Segment Start: SUPPLIED RECORDS

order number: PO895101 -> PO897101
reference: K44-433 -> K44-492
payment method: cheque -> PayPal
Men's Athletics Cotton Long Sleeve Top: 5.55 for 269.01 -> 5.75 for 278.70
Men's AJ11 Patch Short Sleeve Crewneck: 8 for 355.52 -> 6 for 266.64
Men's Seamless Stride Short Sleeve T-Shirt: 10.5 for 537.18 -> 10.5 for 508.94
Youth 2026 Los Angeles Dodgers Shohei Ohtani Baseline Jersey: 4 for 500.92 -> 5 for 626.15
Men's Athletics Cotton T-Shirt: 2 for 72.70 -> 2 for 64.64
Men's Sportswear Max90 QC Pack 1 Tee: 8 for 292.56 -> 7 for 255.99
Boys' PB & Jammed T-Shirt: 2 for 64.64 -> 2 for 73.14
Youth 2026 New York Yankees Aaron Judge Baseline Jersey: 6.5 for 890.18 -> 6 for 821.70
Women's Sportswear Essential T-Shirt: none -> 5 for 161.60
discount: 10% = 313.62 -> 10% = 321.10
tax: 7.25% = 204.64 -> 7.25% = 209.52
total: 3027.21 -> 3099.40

Segment End: SUPPLIED RECORDS
Segment Start: SUPPLIED RECORDS

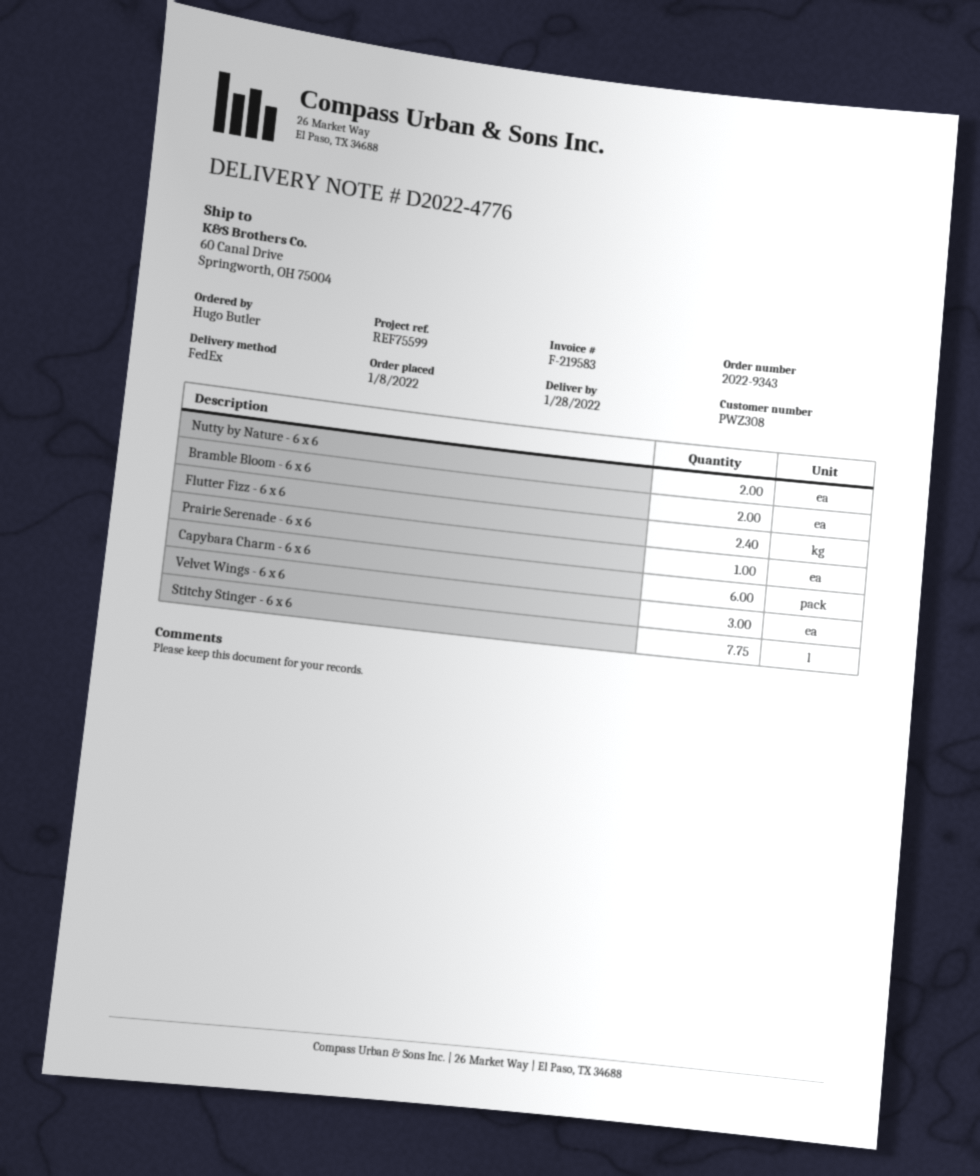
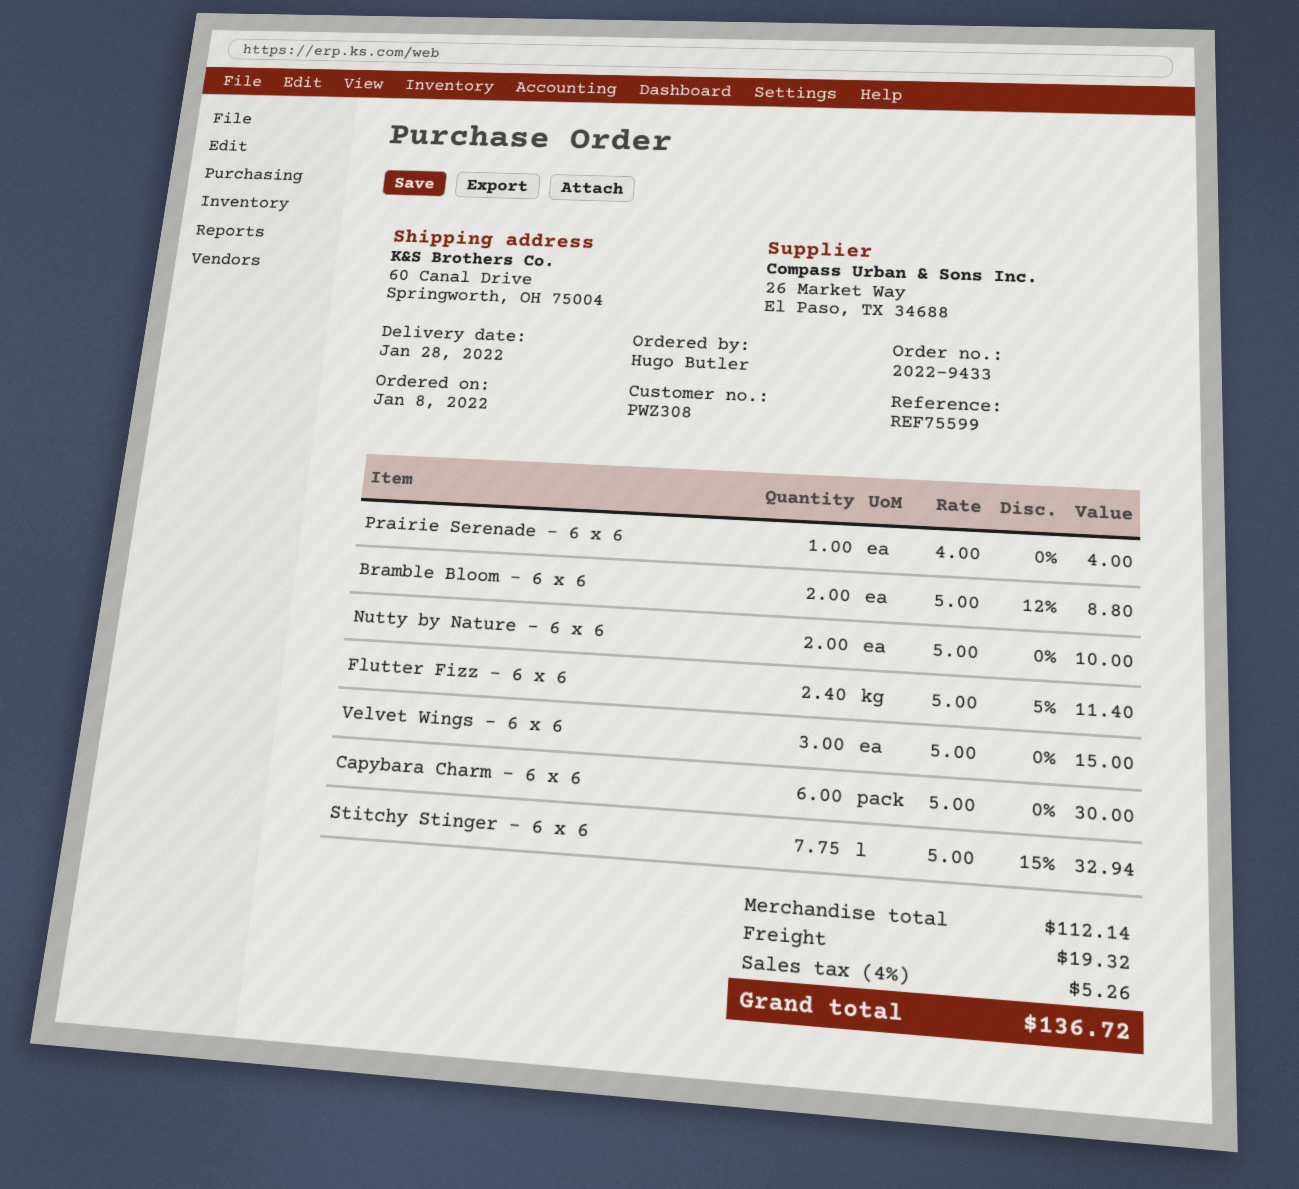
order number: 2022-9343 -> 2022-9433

Segment End: SUPPLIED RECORDS
Segment Start: SUPPLIED RECORDS

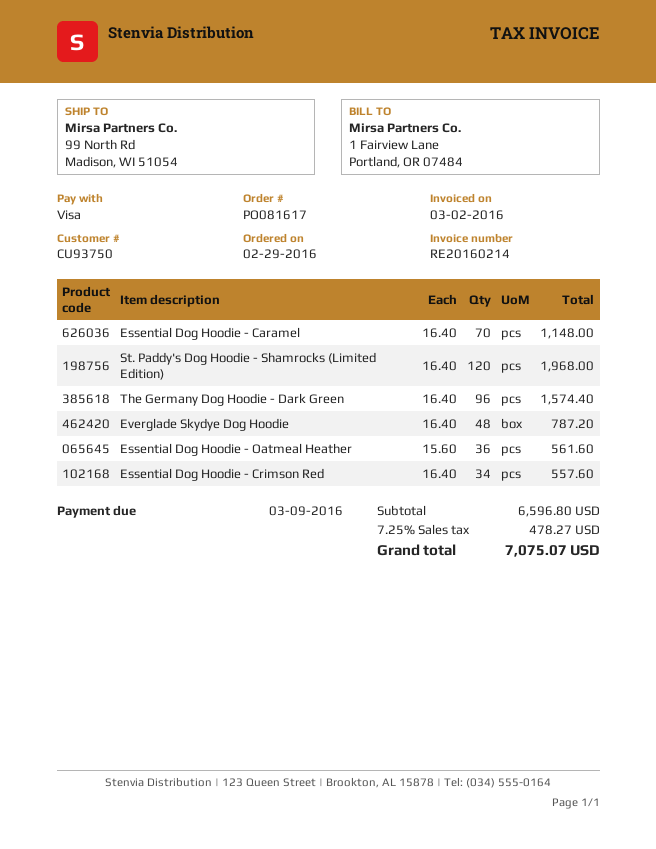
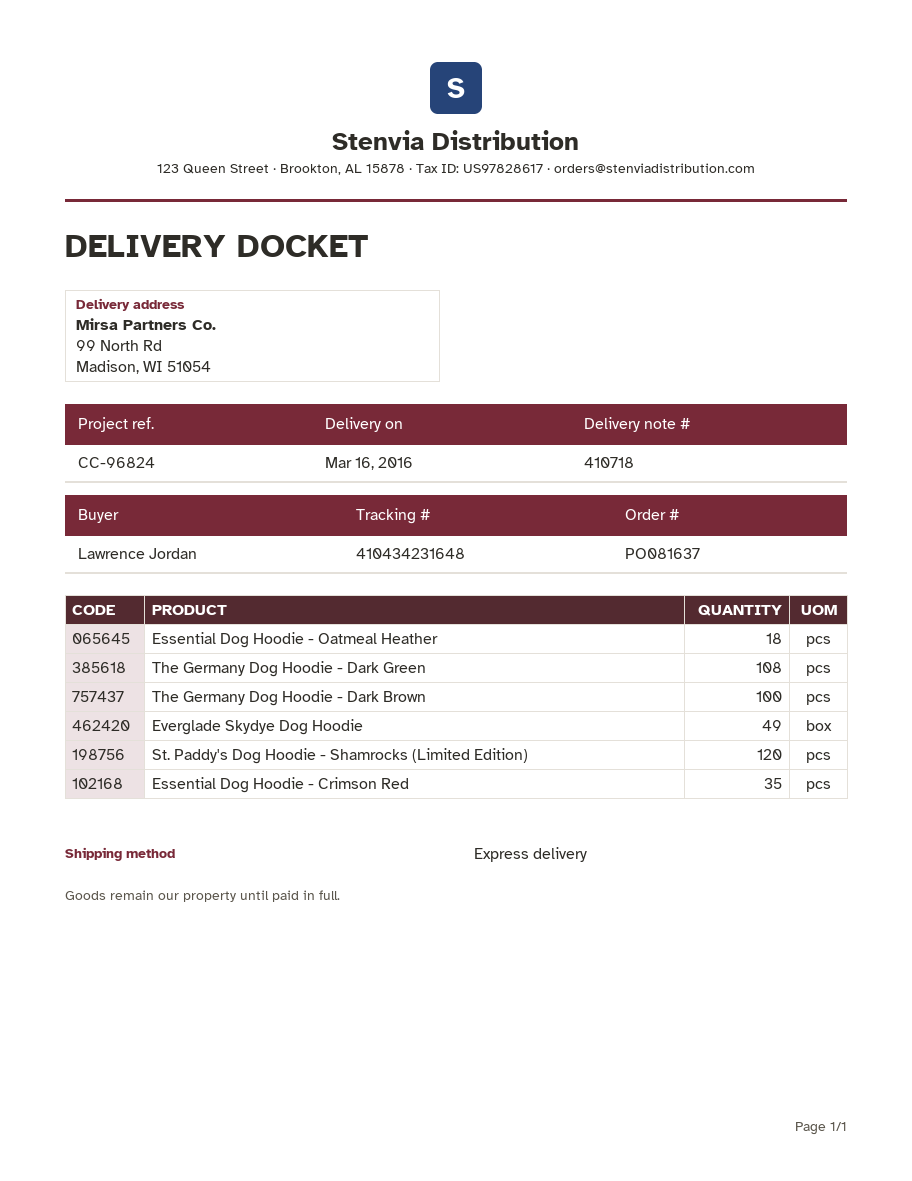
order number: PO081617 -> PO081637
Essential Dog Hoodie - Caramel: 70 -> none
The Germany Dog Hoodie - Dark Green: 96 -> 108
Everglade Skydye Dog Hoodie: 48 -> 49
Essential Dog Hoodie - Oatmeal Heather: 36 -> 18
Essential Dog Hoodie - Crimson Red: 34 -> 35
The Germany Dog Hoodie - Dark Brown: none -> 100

Segment End: SUPPLIED RECORDS

Among the records above, only the lines between the line holding "Men's Sportswear Max90" and the line holding "total: 3027.21 -> 3099.40", inclusive, are to be output, exactly as written.

Men's Sportswear Max90 QC Pack 1 Tee: 8 for 292.56 -> 7 for 255.99
Boys' PB & Jammed T-Shirt: 2 for 64.64 -> 2 for 73.14
Youth 2026 New York Yankees Aaron Judge Baseline Jersey: 6.5 for 890.18 -> 6 for 821.70
Women's Sportswear Essential T-Shirt: none -> 5 for 161.60
discount: 10% = 313.62 -> 10% = 321.10
tax: 7.25% = 204.64 -> 7.25% = 209.52
total: 3027.21 -> 3099.40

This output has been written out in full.